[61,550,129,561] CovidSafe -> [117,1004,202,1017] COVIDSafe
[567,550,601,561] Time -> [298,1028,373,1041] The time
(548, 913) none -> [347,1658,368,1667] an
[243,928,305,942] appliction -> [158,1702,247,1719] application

****************************************

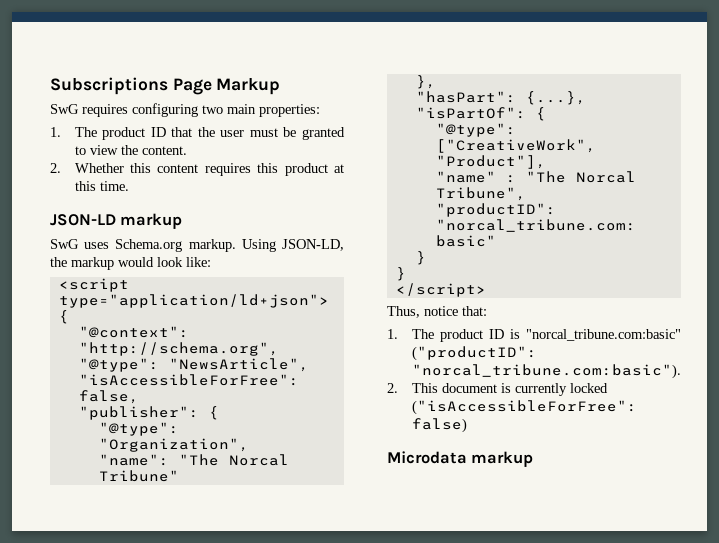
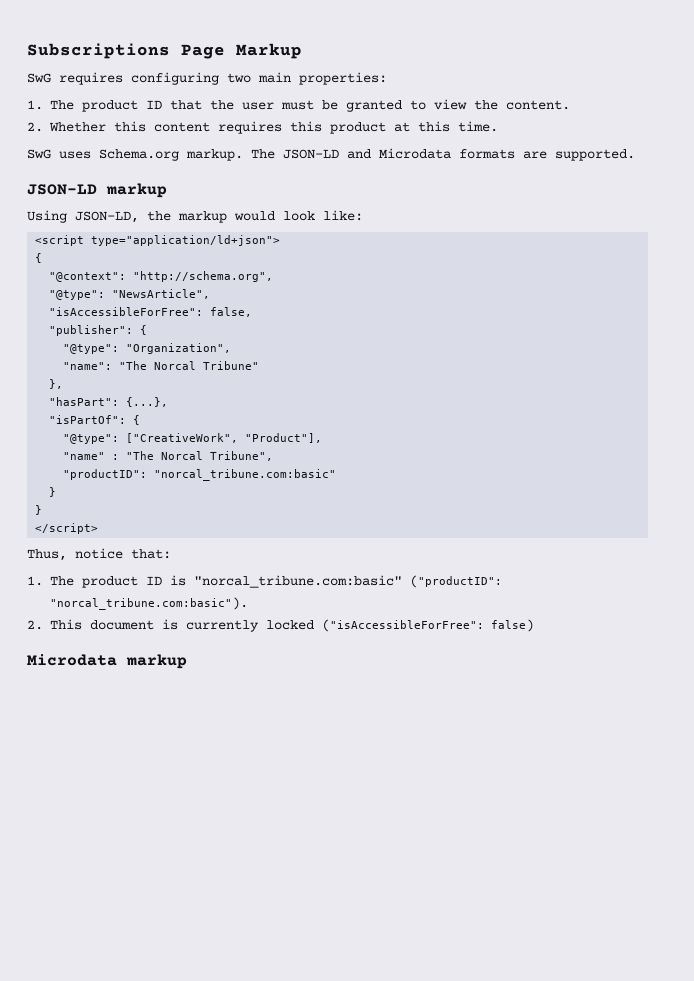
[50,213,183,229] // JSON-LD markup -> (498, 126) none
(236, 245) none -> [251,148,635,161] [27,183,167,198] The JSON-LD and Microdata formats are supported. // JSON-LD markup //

****************************************

● TASK OBJECTIVE
In the listing above, find the line containing "[61,550,129,561] CovidSafe ->" and the line containing "[243,928,305,942] appliction ->", then repeat those two lines and everything between them exactly.

● YOUR SOLUTION
[61,550,129,561] CovidSafe -> [117,1004,202,1017] COVIDSafe
[567,550,601,561] Time -> [298,1028,373,1041] The time
(548, 913) none -> [347,1658,368,1667] an
[243,928,305,942] appliction -> [158,1702,247,1719] application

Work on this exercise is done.